Scientists develop better method for converting sounds to electronic signals
Inspired by the way sound is processed in the brain, researchers at Carnegie Mellon University (CMU) have devised a new, highly efficient scheme for converting sounds to digital form. The payoff could be a significant improvement in the sound quality of cochlear implants, digital audio players, cellular telephones and many other devices.
Evan Smith and Michael Lewicki, both supported by NSF, report in the Feb. 23 issue of Nature that their "spike code" method is three-to-four times more efficient than currently used algorithms. In other words, only one-third to one-fourth as much information is needed to achieve the same sound fidelity.
Lewicki, who works in CMU's Laboratory for Computational Perception and Statistical Learning, studies the computational principles that underlie the brain's ability to represent and process complex, real-world patterns--sound and sight in particular.
"We're excited to have developed a theoretical model that gives new insight into how the brain codes sound. This is a major advance in theoretical neuroscience because it's one of the few times where a theory has explained basic neural data. With our simple code and the right ensemble of acoustic signals, you can understand how sound is encoded for transmission to the brain at an astonishing level of detail," said Lewicki.

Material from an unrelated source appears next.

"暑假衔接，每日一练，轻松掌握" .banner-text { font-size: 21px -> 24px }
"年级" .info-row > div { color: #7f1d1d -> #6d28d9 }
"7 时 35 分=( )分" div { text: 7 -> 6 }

That insight, in turn, could find practical application in devices such as cochlear implants, which compensate for certain types of nerve damage in the inner ear. With today's implants, some users find that even a pure tone, such as those used in hearing tests, sound like a garbage disposal being switched on. But Lewicki is optimistic that spike coding will let electronic devices communicate with the brain through signals that are closer to the natural variety, leading to sound that is more realistic and speech that is more intelligible.
Kenneth Whang, an NSF program manager familiar with Lewicki's work, commented that as we see and hear the world around us, our brains solve fantastically difficult computational challenges and this important research shows how an understanding of the brain's coding strategies may result in more efficient systems for processing speech and other sounds.

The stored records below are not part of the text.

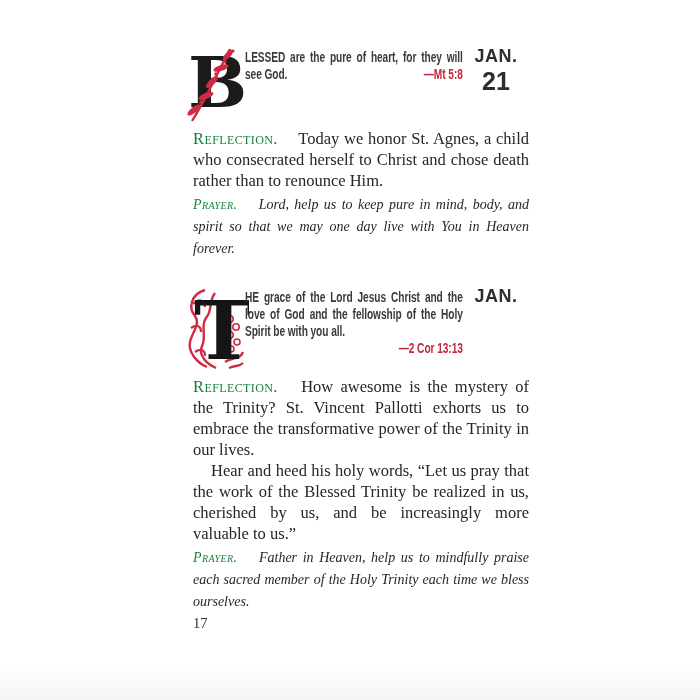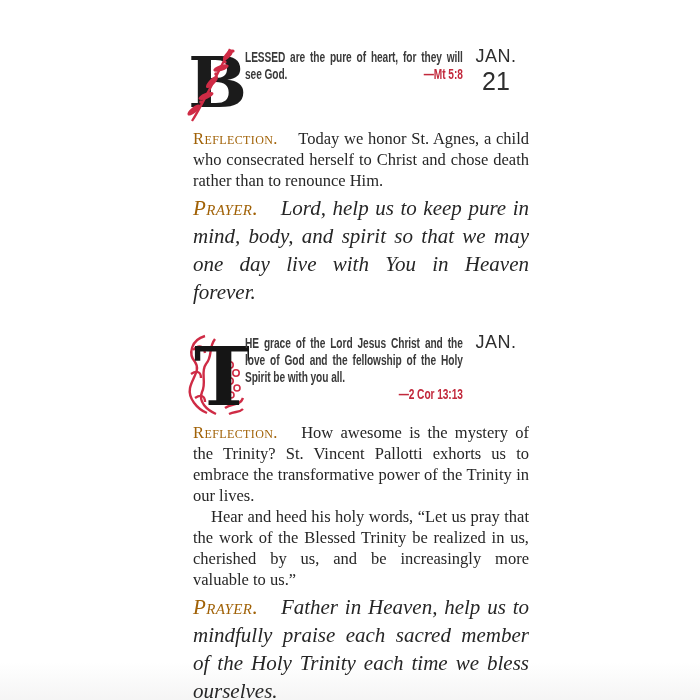"JAN." .date-block { font-weight: normal -> bold }
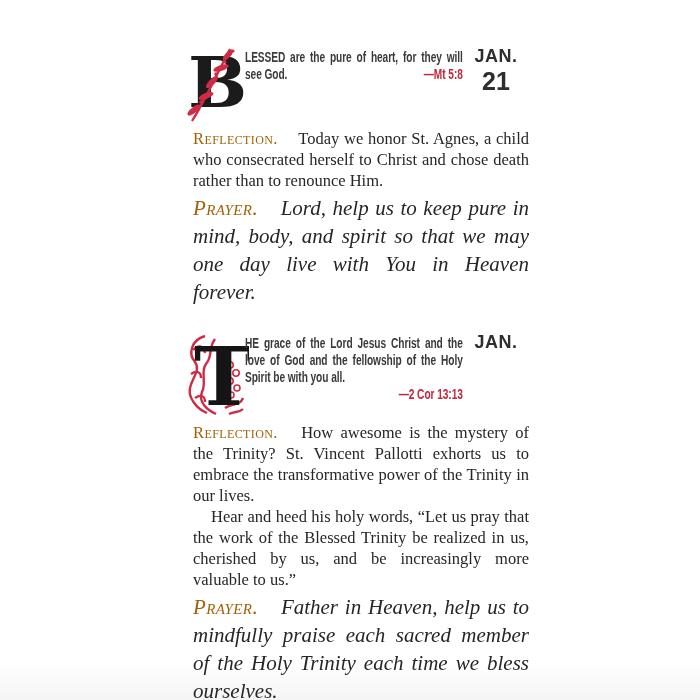"Reflection." .label { color: #a16207 -> #15803d }
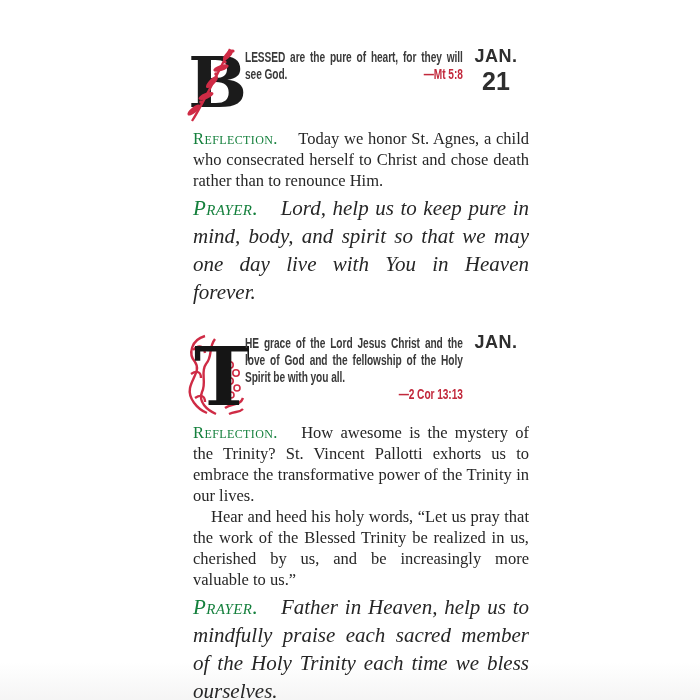"Prayer. Lord, help us to" .prayer-par { font-size: 21px -> 14px; line-height: 28px -> 22px }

Smith and Lewicki's results also suggested that the acoustic structure of human speech mimics the natural sounds that the mammalian hearing system evolved to recognize before language existed. This is because both speech and natural sounds yield the same optimal code. For example, consonants are like "impact sounds"--sounds that might alert an animal to an approaching danger, such as footsteps or breaking twigs. Vowel sounds, on the other hand, are reflective of animal vocalizations.